“Il lavoro medico è usurante, ma l’Europa lo ignora”. - Intervista alla Presidente FEMS su Quotidianosanità.it

Alla guida della FEMS e forte della sua esperienza in Anaao, Alessandra Spedicato denuncia le gravi criticità della sanità europea

16 Aprile 2025

“Il lavoro medico è usurante, ma l’Europa lo ignora”. Intervista a Alessandra Spedicato, presidente FEMS

Dal riconoscimento della professione medica come attività usurante alle criticità sull’orario di lavoro, dalla crisi delle vocazioni alla fuga dei professionisti verso i Paesi più “accoglienti”, fino alla necessità di una rappresentanza sindacale autonoma. Alessandra Spedicato ci racconta la sua visione e le battaglie che intende portare avanti a Bruxelles.

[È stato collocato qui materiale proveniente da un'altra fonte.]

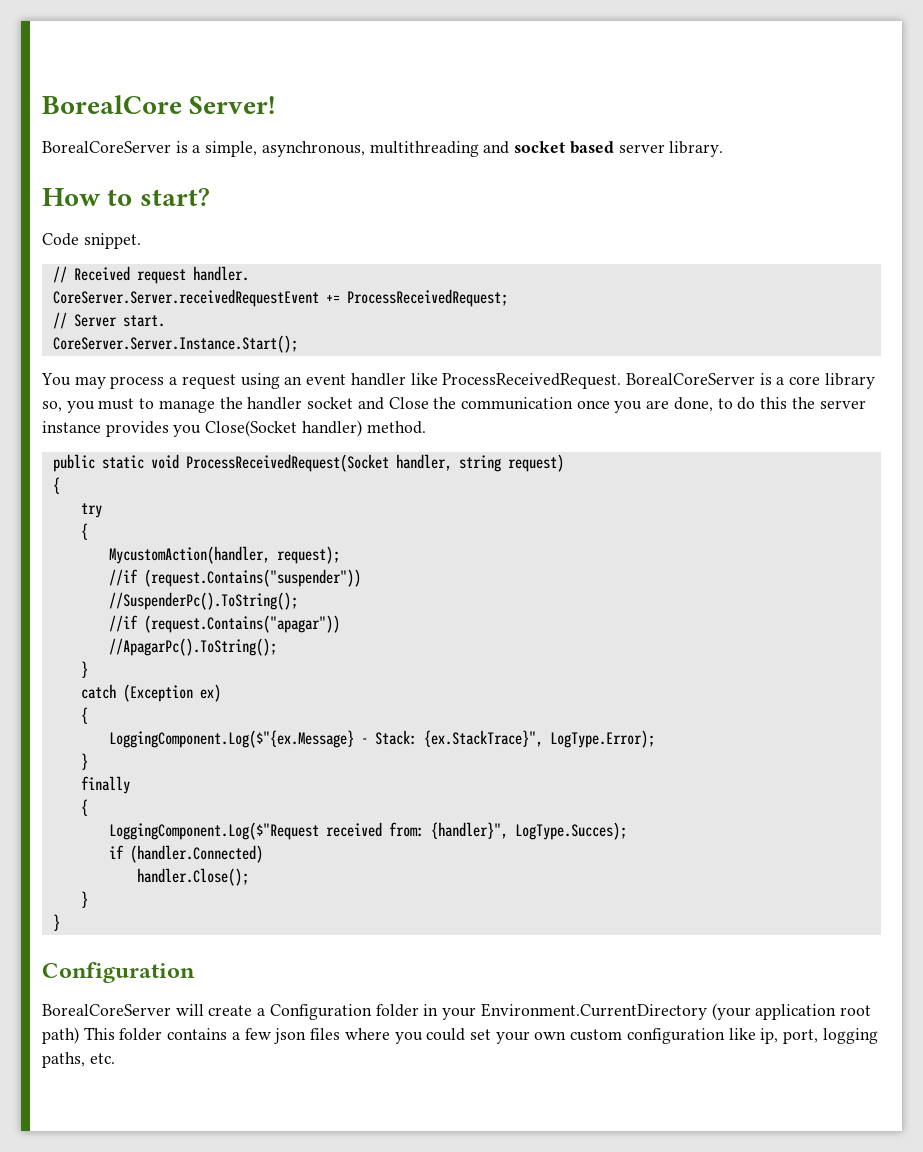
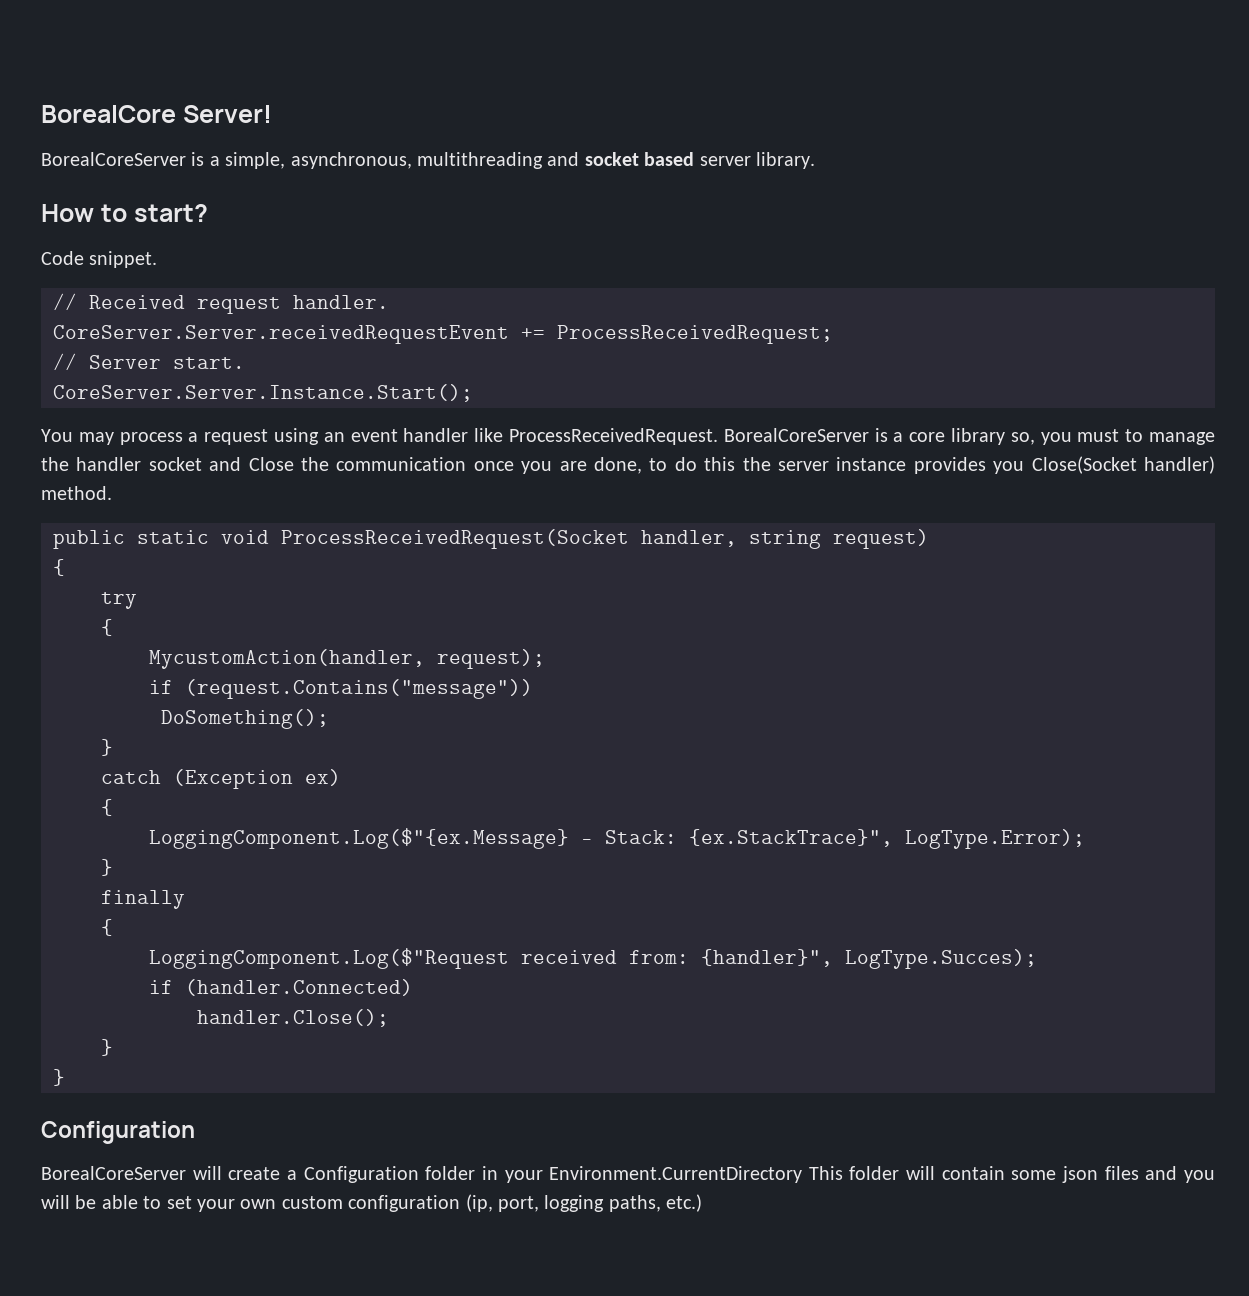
[108,569,361,587] [108,592,298,610] [108,615,340,633] [108,638,277,656] //if (request.Contains("suspender")) // //SuspenderPc().ToString(); // //if (request.Contains("apagar")) // //ApagarPc().ToString(); -> [149,679,533,699] [161,709,329,729] if (request.Contains("message")) // DoSomething();
[711,1003,871,1020] [42,1027,466,1044] (your application root path) This folder contains a few json files where you could -> [808,1166,1216,1183] [41,1195,162,1209] This folder will contain some json files and you will be able to
[728,1028,779,1044] like ip, -> [465,1194,493,1212] (ip,
[89,1053,115,1064] etc. -> [666,1194,703,1212] etc.)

Da pochi mesi alla guida della Federazione europea dei medici dipendenti (Fems), l’anestesista-rianimatrice Alessandra Spedicato, traccia un quadro netto delle criticità che affliggono la professione medica in Europa: turni massacranti, carenza di personale, normative superate e una crescente disaffezione tra i giovani medici. Forte anche della sua lunga esperienza nelle file del sindacato Anaaao Assomed.

In questa intervista esclusiva, Spedicato rilancia la necessità di riconoscere il lavoro medico come usurante, denuncia il mancato rispetto delle regole sull’orario di lavoro e annuncia una serie di proposte concrete che saranno presentate il 23 aprile al Parlamento europeo. Dal Libro bianco sulla salute dei medici alla revisione degli organici basata sul Full Time Equivalent, fino alla battaglia per la tutela sindacale autonoma e il diritto di sciopero, la presidente FEMS offre una visione lucida e combattiva del futuro della sanità europea. Senza dimenticare che ormai per uscire dall’impasse bisognerà inevitabilmente arrivare ad una ridefinizione dei ruoli professionali, con una distribuzione più razionale delle competenze.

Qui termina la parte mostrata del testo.